Avec Buried, un film claustrophobe et minimaliste qui enferme le spectateur dans un cercueil pendant une heure trente, l'Espagnol Rodrigo Cortés fait la leçon aux studios hollywoodiens, qui ont laissé filer un scénario en or qu'ils jugeaient «impossible à tourner».

Dévoilé en janvier au Festival américain de Sundance, Buried a depuis écumé avec succès les festivals - dont Deauville, San Sebastian et Toronto -, avant de sortir vendredi dernier aux États-Unis, son «pays d'origine».

Le script de l'Américain Chris Sparling «a circulé pendant un an à Hollywood. Il plaisait beaucoup à tout le monde mais il était considéré comme impossible à produire et à tourner. Pour ma part, je pensais exactement le contraire», raconte Rodrigo Cortés à l'AFP.

Le cinéaste de 36 ans, auteur du long métrage El Concursante (2007) et d'une douzaine de courts métrages, a donc acquis les droits du scénario avec ses associés espagnols et est allé le tourner à Barcelone en 17 jours.

Très éprouvant pour les nerfs, le film met en scène un camionneur américain, Paul Conroy (Ryan Reynolds) kidnappé en Irak et enfermé vivant dans un cercueil avec un briquet, un stylo et un téléphone cellulaire. Ses ravisseurs lui ont donné 90 minutes - le temps du film - pour réunir l'argent de la rançon.

«Nous avons décidé de faire le film en Espagne pour avoir un contrôle absolu sur la création et pouvoir faire toutes les choses impossibles à réaliser si nous avions travaillé avec un studio», dit-il.

Difficile en effet d'imaginer qu'un producteur hollywoodien eut accepté que le film commence - et reste plusieurs minutes - dans la plus complète obscurité, ou soit confiné pendant 90 minutes dans l'unique espace du cercueil.

«Ce n'est pas une prise de position contre les studios», affirme Rodrigo Cortés. «Beaucoup de mes films préférés viennent d'Hollywood. Mais si tu as un projet avec une vision très précise, auquel tu crois particulièrement mais qui va à l'encontre du sens commun, mieux vaut trouver une façon de le réaliser par tes propres moyens pour rester fidèle à ton idée», dit-il.

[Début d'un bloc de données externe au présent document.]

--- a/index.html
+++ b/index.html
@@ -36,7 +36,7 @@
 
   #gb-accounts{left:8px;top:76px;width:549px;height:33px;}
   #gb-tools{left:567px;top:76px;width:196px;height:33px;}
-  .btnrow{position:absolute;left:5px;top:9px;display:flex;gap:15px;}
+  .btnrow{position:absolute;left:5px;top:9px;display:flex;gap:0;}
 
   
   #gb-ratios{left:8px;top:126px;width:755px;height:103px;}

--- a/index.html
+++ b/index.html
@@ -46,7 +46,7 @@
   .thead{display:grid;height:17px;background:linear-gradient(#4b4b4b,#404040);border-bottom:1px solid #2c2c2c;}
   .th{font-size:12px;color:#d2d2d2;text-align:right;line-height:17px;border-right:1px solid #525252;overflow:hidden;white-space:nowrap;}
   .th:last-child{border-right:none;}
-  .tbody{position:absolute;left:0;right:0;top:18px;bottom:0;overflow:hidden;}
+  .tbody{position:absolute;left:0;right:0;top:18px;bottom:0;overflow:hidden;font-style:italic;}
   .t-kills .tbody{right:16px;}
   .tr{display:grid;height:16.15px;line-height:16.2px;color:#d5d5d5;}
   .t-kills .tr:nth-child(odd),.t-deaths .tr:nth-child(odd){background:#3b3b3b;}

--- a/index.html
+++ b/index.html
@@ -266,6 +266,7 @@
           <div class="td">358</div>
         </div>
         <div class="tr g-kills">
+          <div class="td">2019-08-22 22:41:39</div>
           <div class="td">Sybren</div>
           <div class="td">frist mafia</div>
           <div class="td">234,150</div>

Si l'entreprise était risquée sur le papier, elle n'en restait pas moins ambitieuse. «On me disait souvent: «Il va être comment ton film? Expérimental, obscur, pour les musées?» Et je répondais: «Non, ça va être Indiana Jones dans une boîte!»», s'amuse le cinéaste.

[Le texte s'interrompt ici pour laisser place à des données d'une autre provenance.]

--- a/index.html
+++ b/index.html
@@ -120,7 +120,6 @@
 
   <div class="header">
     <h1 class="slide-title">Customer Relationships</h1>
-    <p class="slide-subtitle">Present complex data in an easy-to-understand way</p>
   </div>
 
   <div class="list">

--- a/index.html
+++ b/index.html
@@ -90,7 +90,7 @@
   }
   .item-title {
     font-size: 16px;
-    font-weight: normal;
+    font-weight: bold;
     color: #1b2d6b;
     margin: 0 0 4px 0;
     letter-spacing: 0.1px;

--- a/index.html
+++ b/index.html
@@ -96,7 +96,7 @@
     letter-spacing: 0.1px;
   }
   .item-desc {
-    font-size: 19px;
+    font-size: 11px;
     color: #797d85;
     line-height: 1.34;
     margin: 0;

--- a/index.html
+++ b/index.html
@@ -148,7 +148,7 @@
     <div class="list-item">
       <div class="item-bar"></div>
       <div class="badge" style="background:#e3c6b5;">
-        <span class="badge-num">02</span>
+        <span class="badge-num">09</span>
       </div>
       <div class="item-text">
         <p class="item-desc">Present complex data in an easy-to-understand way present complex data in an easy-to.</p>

Pour filmer «l'impossible», son secret a été de «convertir l'histoire en une expérience physique. Il fallait que les spectateurs ressentent ce que ressent Paul Conroy, qu'ils se retrouvent dans une montagne russe d'émotions qui les fassent sortir de la salle avec deux kilos en moins».

Il a donc fait abstraction du lieu - «j'ai fait comme si je tournais à New York ou dans la jungle» - pour se concentrer sur les émotions et les sensations. «Ensuite seulement, nous avons cherché la manière de faire entrer tout cela dans un cercueil», dit-il.

Le film revendique également sa part d'humour noir et de critique sociale, notamment lorsque le personnage, six pieds sous terre, appelle le FBI à l'aide et se voit renvoyé de service en service.

«Les histoires minimalistes ont des vertus allégorique ou métaphoriques très puissantes», estime Rodrigo Cortes. Elles décrivent «l'homme moderne dans ce monde de plus en plus kafkaïen, impersonnel, complexe et absurde, qui est le système occidental, indépendamment des idéologies et des politiques».

«Si on s'identifie autant à Conroy, c'est parce qu'on a tous essayé de résilier notre abonnement téléphonique et qu'on a passé 40 minutes à appuyer sur les touches 1 et 2 sans jamais pouvoir parler à un être humain», dit-il.